いくつかの例外はあるが、 ほとんどの講義録の License は Creative Commons Attribution-NonCommercial-NoDerivatives 4.0 International CC BY-NC-ND 4.0 である。
(1) 一つの講義録が最低限の形をなしたら、 私設ウェブ (www.merapano.net) で公開する。 形式は章ごとの html となる。 現在のところ、 『環境主義と人類学』、 および 『セックスとジェンダー』 の 二つの講義録が、 私設ウェブ上で公開されている。 なお、 バージョンは v0.1.0 から始まる。 ローカルでの細かい改善はすぐに公開版に反映させ、 改善の程度に応じてバージョン番号を増やしていく --- v0.1.0 から v0.1.1 など。 「ファーストドラフト」と呼べるようになった時点で、 バージョン番号を v1.0.0 として、 つぎの段階(2)に進む。 できればこの段階の原稿の引用は控えていただきたい。
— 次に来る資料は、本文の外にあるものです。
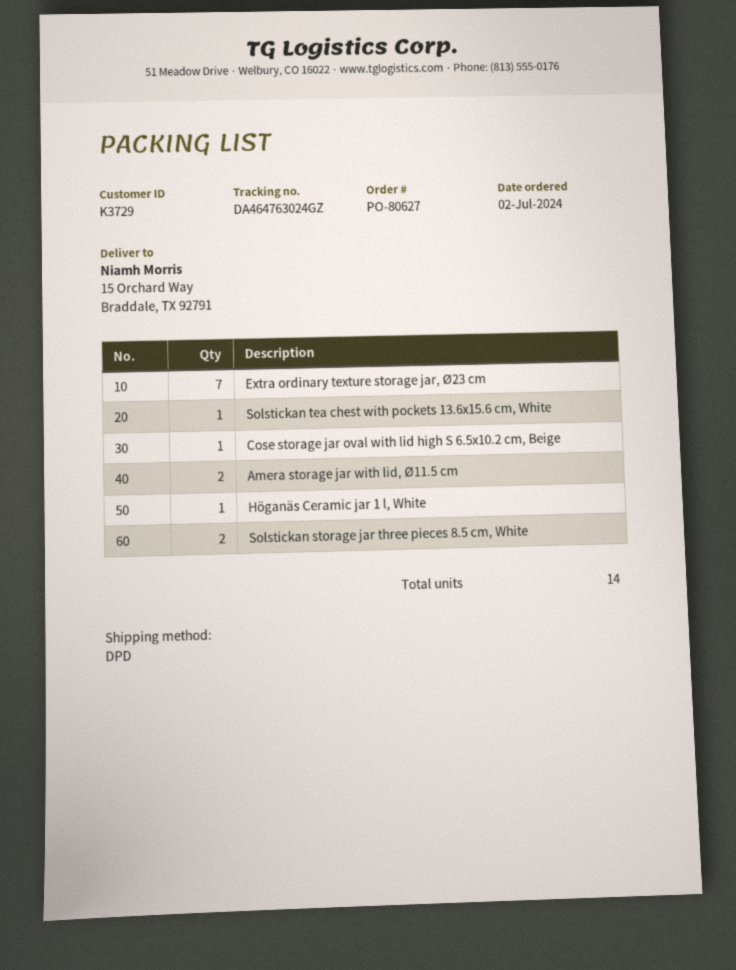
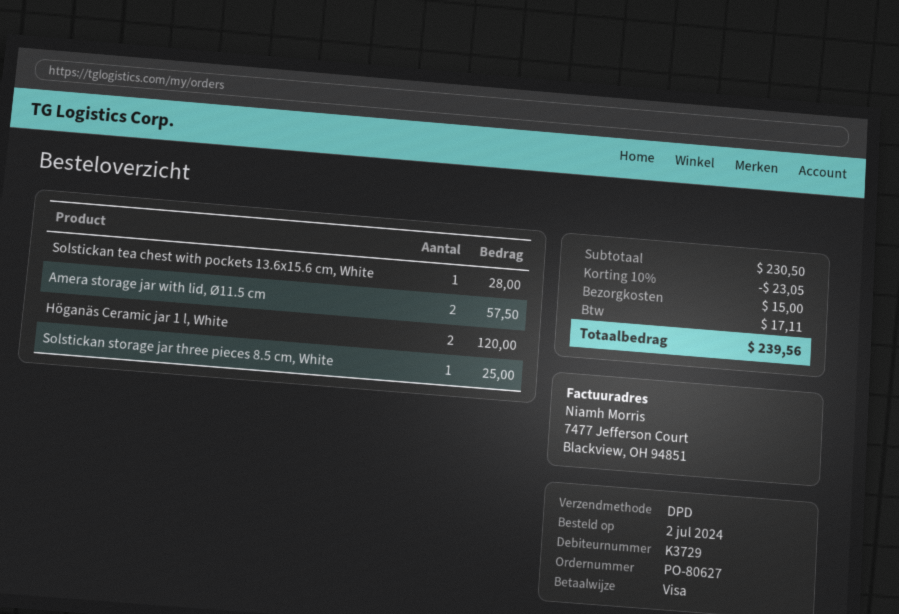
Extra ordinary texture storage jar, Ø23 cm: 7 -> none
Cose storage jar oval with lid high S 6.5x10.2 cm, Beige: 1 -> none
Höganäs Ceramic jar 1 l, White: 1 -> 2
Solstickan storage jar three pieces 8.5 cm, White: 2 -> 1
(2) 「ファーストドラフト」としてのバージョン (v1.0.0) は わたしの github-pages で公開する。 この段階では章ごとにばらばらではなく、 すべてをまとめて本として(epub そして pdf として) アップロードする。 この段階に達した講義録はまだないが、 試供品として、 『セックスとジェンダー』をアップしておく。 epub は こちら(直接リンク)で、 pdf は こちら(直接リンク)である。 原稿の引用は、この段階からお願いしたい。 ページ数が必要な引用に関しては PDF バージョンを 使用していただきたい。 (なお github-pages に公開済および公開予定の 全講義録のインデックスは 現在 作成中である) なお、この段階になっても (1) の私設ウェブでの公開 (HTML) は 続いており、 細かいバージョンアップは主に HTML に対して行われる。 HTML のバージョンアップがある程度まとまった時に github-pages 版のバージョンアップを行なう。 バージョン番号は、例えば、 v1.0.0 から v.1.0.1 へとあがる (mastodon および bluesky を通じて速報を流す)。 バージョン番号が v1.1.0 になれば 次の段階 (leanpub) へ進むこととなる。
(3) ほぼ完成した原稿は v1.1.0 として leanpub に発表する。 この段階ではほとんどバージョンアップの作業はしない。